- _Work item_
Look through the lines below and extract each one that contains "absolute".

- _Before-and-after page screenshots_
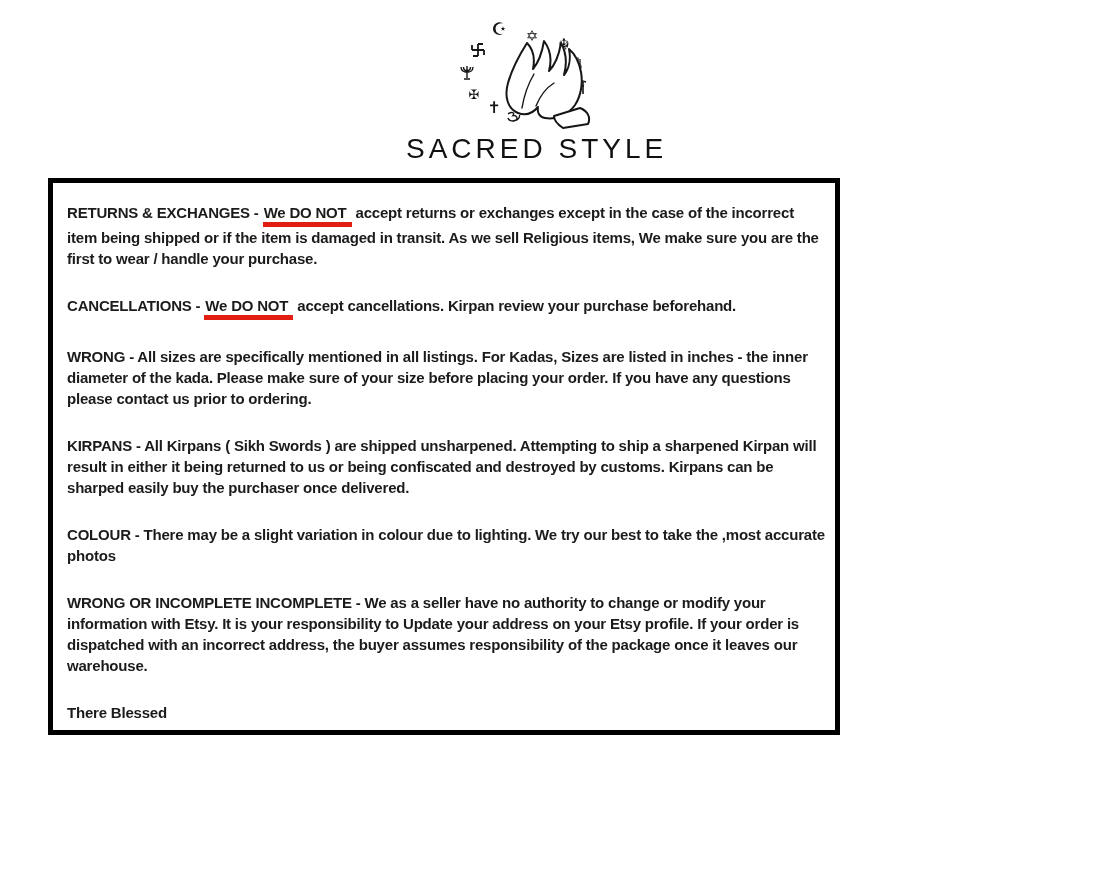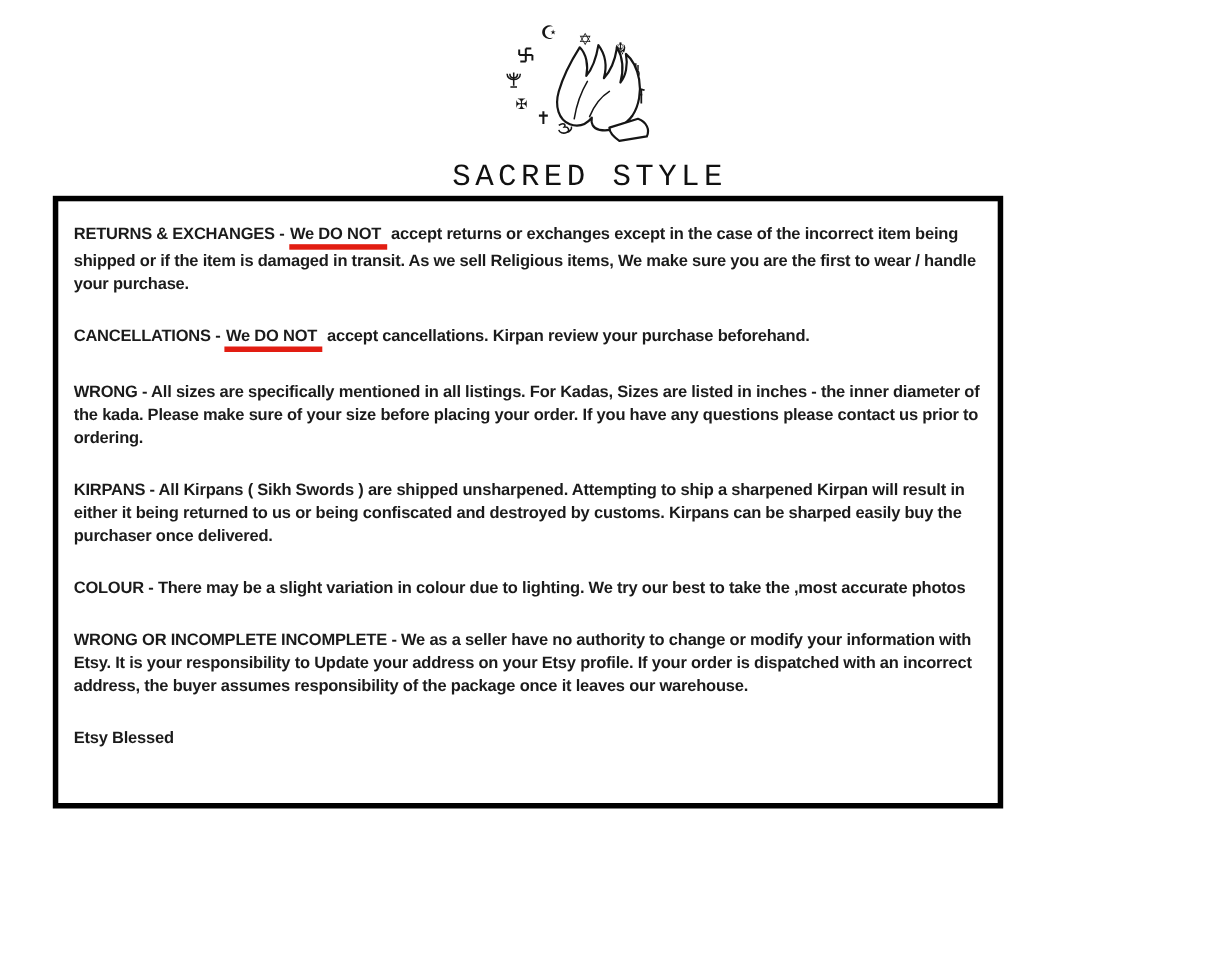--- a/index.html
+++ b/index.html
@@ -6,26 +6,26 @@
   body{
     width:1115px;height:883px;position:relative;
     font-family:"Liberation Sans",sans-serif;color:#1b1b1b;
     overflow:hidden;
   }
   .logo{
     position:absolute;left:406px;top:16px;width:260px;text-align:center;
   }
   .logo svg{display:block;margin:0 auto;}
   .brand{
-    margin-top:15px;
-    font-family:Liberation Mono, monospace;
+    margin-top:2px;
+    font-family:Liberation Sans, sans-serif;
     font-size:28px;letter-spacing:4px;color:#111;white-space:nowrap;
   }
   .policy-box{
-    position:absolute;left:48px;top:178px;width:864px;height:557px;
+    position:absolute;left:48px;top:178px;width:792px;height:557px;
     box-sizing:border-box;border:5px solid #000;background:#fff;
     padding:19px 10px 12px 14px;
   }
   .policy-box p{
     margin:0 0 26px 0;
     font-size:15px;font-weight:bold;line-height:21px;letter-spacing:-0.2px;
     color:#1b1b1b;
   }
   .red-underline{
     border-bottom:5px solid #e21d12;
@@ -85,14 +85,14 @@
 
   <p><span>WRONG</span><span> - </span><span>All sizes are specifically mentioned in all listings.  For Kadas, Sizes are listed in inches - the inner diameter of the kada.  Please make sure of your size before placing your order.  If you have any questions please contact us prior to ordering.</span></p>
 
   <p><span>KIRPANS</span><span> - </span><span>All Kirpans ( Sikh Swords ) are shipped unsharpened.  Attempting to ship a sharpened Kirpan will result in either it being returned to us or being confiscated and destroyed by customs.  Kirpans can be sharped easily buy the purchaser once delivered.</span></p>
 
   <p><span>COLOUR</span><span> - </span><span>There may be a slight variation in colour due to lighting. We try our best to take the ,most accurate photos</span></p>
 
   <p><span>WRONG OR INCOMPLETE INCOMPLETE</span><span> - </span><span>We as a seller have no authority to change or modify your information with Etsy.  It is your responsibility to Update your address on your Etsy profile.  If your order is dispatched with an incorrect address, the buyer assumes responsibility of the package once it leaves our warehouse.</span></p>
 
 
-  <p class="signoff">Etsy Blessed</p>
+  <p class="signoff">There Blessed</p>
 </div>
 
 </body></html>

- _Answer to the exercise_
     position:absolute;left:406px;top:16px;width:260px;text-align:center;
-    position:absolute;left:48px;top:178px;width:864px;height:557px;
+    position:absolute;left:48px;top:178px;width:792px;height:557px;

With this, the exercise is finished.